[User interface change data]

#####

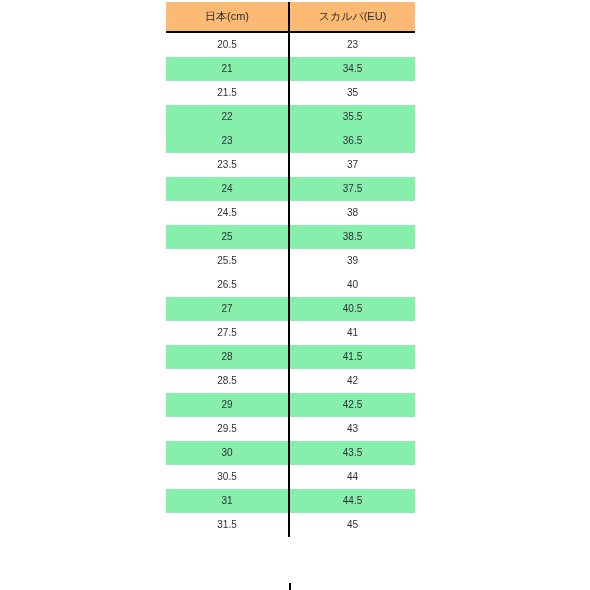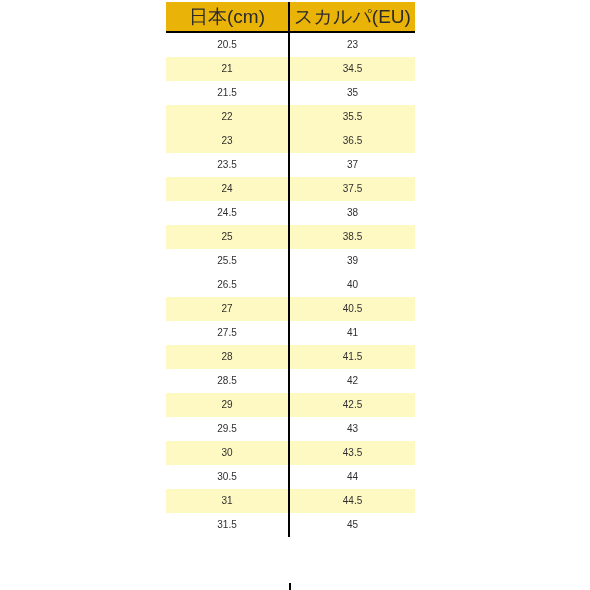--- a/index.html
+++ b/index.html
@@ -25,24 +25,24 @@
   table.size-chart {
     border-collapse: collapse;
     table-layout: fixed;
     width: 249px;
   }
 
   table.size-chart col.col-jp { width: 123px; }
   table.size-chart col.col-eu { width: 126px; }
 
   table.size-chart thead th {
-    background: #eab308;
+    background: #fdba74;
     color: #2b2b2b;
     font-weight: normal;
-    font-size: 19px;
+    font-size: 11px;
     height: 29px;
     line-height: 29px;
     padding: 0;
     text-align: center;
     border-bottom: 2px solid #000000;
     white-space: nowrap;
   }
 
   table.size-chart thead th.th-jp {
     border-right: 2px solid #000000;
@@ -55,21 +55,21 @@
     text-align: center;
     font-size: 10px;
     color: #2f2f2f;
     white-space: nowrap;
   }
 
   table.size-chart tbody tr.row-odd td {
     background: #ffffff;
   }
   table.size-chart tbody tr.row-even td {
-    background: #fef9c3;
+    background: #86efac;
   }
 
   table.size-chart tbody td.cell-jp {
     border-right: 2px solid #000000;
   }
 
   
   #divider-tail {
     position: absolute;
     left: 289px;

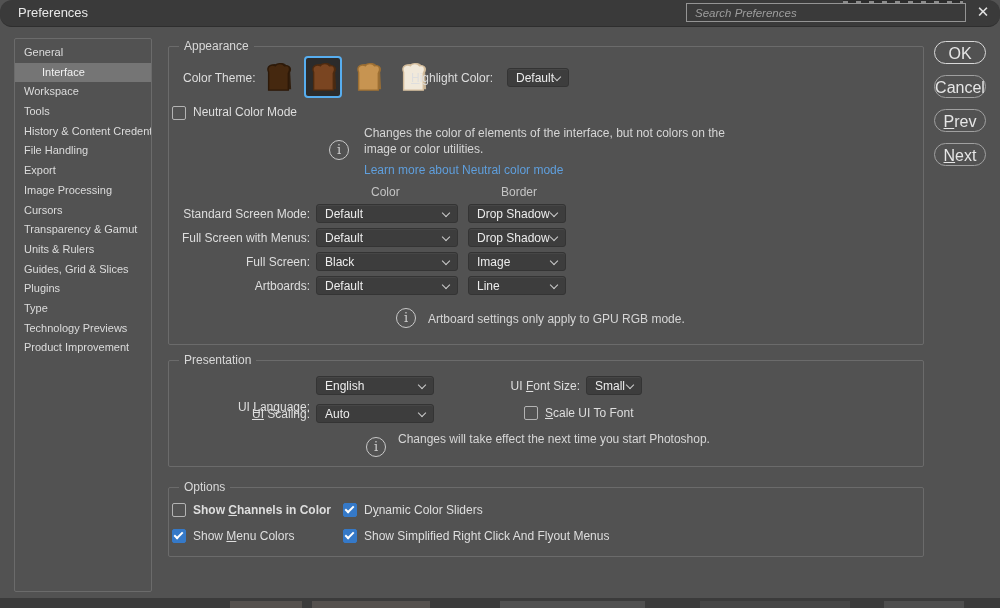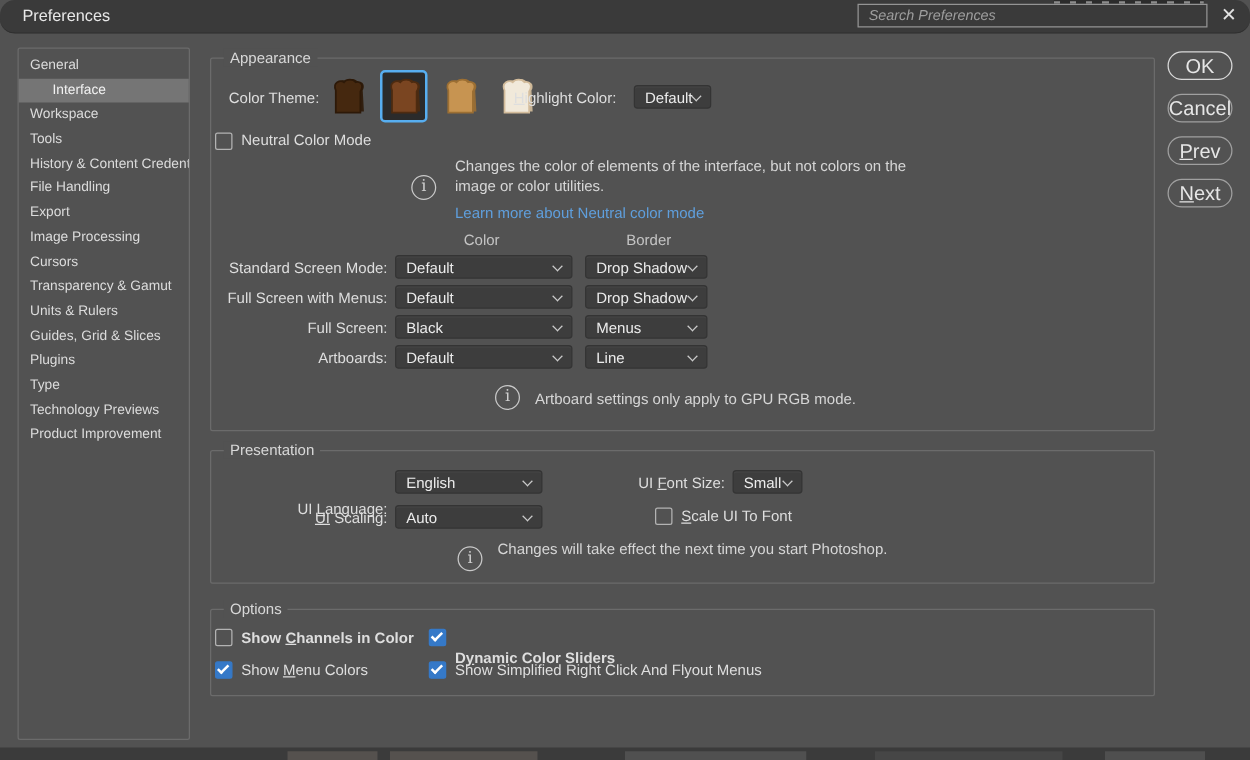--- a/index.html
+++ b/index.html
@@ -166,21 +166,21 @@
     <span class="dd-val">Drop Shadow</span>
       <span class="chev"></span>
   </div>
 
   <span class="rlabel" style="left:168px;top:255px;width:142px;">Full Screen:</span>
   <div class="dd" style="left:316px;top:252px;width:142px;">
     <span class="dd-val">Black</span>
       <span class="chev"></span>
   </div>
   <div class="dd" style="left:468px;top:252px;width:98px;">
-    <span class="dd-val">Menus</span>
+    <span class="dd-val">Image</span>
       <span class="chev"></span>
   </div>
 
   <span class="rlabel" style="left:168px;top:279px;width:142px;">Artboards:</span>
   <div class="dd" style="left:316px;top:276px;width:142px;">
     <span class="dd-val">Default</span>
       <span class="chev"></span>
   </div>
   <div class="dd" style="left:468px;top:276px;width:98px;">
     <span class="dd-val">Line</span>
@@ -229,21 +229,21 @@
   <span class="legend" style="left:179px;top:480px;">Options</span>
 
   <span class="cb" style="left:172px;top:503px;"></span>
   <span class="lbl" style="left:193px;top:503px;font-weight:bold;">
     <span>Show </span><span class="u">C</span><span>hannels in Color</span>
   </span>
 
   <span class="cb checked" style="left:343px;top:503px;">
       <span class="tick"></span>
     </span>
-  <span class="lbl" style="left:364px;top:519px;font-weight:bold;">
+  <span class="lbl" style="left:364px;top:503px;">
     <span>D</span><span class="u">y</span><span>namic Color Sliders</span>
   </span>
 
   <span class="cb checked" style="left:172px;top:529px;">
       <span class="tick"></span>
     </span>
   <span class="lbl" style="left:193px;top:529px;">
     <span>Show </span><span class="u">M</span><span>enu Colors</span>
   </span>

#####

## EXERCISE:
A verbatim reproduction of each entry is expected, with every picture omitted.

## EXERCISE RESPONSE:
--- a/index.html
+++ b/index.html
@@ -25,24 +25,24 @@
   table.size-chart {
     border-collapse: collapse;
     table-layout: fixed;
     width: 249px;
   }
 
   table.size-chart col.col-jp { width: 123px; }
   table.size-chart col.col-eu { width: 126px; }
 
   table.size-chart thead th {
-    background: #eab308;
+    background: #fdba74;
     color: #2b2b2b;
     font-weight: normal;
-    font-size: 19px;
+    font-size: 11px;
     height: 29px;
     line-height: 29px;
     padding: 0;
     text-align: center;
     border-bottom: 2px solid #000000;
     white-space: nowrap;
   }
 
   table.size-chart thead th.th-jp {
     border-right: 2px solid #000000;
@@ -55,21 +55,21 @@
     text-align: center;
     font-size: 10px;
     color: #2f2f2f;
     white-space: nowrap;
   }
 
   table.size-chart tbody tr.row-odd td {
     background: #ffffff;
   }
   table.size-chart tbody tr.row-even td {
-    background: #fef9c3;
+    background: #86efac;
   }
 
   table.size-chart tbody td.cell-jp {
     border-right: 2px solid #000000;
   }
 
   
   #divider-tail {
     position: absolute;
     left: 289px;

--- a/index.html
+++ b/index.html
@@ -166,21 +166,21 @@
     <span class="dd-val">Drop Shadow</span>
       <span class="chev"></span>
   </div>
 
   <span class="rlabel" style="left:168px;top:255px;width:142px;">Full Screen:</span>
   <div class="dd" style="left:316px;top:252px;width:142px;">
     <span class="dd-val">Black</span>
       <span class="chev"></span>
   </div>
   <div class="dd" style="left:468px;top:252px;width:98px;">
-    <span class="dd-val">Menus</span>
+    <span class="dd-val">Image</span>
       <span class="chev"></span>
   </div>
 
   <span class="rlabel" style="left:168px;top:279px;width:142px;">Artboards:</span>
   <div class="dd" style="left:316px;top:276px;width:142px;">
     <span class="dd-val">Default</span>
       <span class="chev"></span>
   </div>
   <div class="dd" style="left:468px;top:276px;width:98px;">
     <span class="dd-val">Line</span>
@@ -229,21 +229,21 @@
   <span class="legend" style="left:179px;top:480px;">Options</span>
 
   <span class="cb" style="left:172px;top:503px;"></span>
   <span class="lbl" style="left:193px;top:503px;font-weight:bold;">
     <span>Show </span><span class="u">C</span><span>hannels in Color</span>
   </span>
 
   <span class="cb checked" style="left:343px;top:503px;">
       <span class="tick"></span>
     </span>
-  <span class="lbl" style="left:364px;top:519px;font-weight:bold;">
+  <span class="lbl" style="left:364px;top:503px;">
     <span>D</span><span class="u">y</span><span>namic Color Sliders</span>
   </span>
 
   <span class="cb checked" style="left:172px;top:529px;">
       <span class="tick"></span>
     </span>
   <span class="lbl" style="left:193px;top:529px;">
     <span>Show </span><span class="u">M</span><span>enu Colors</span>
   </span>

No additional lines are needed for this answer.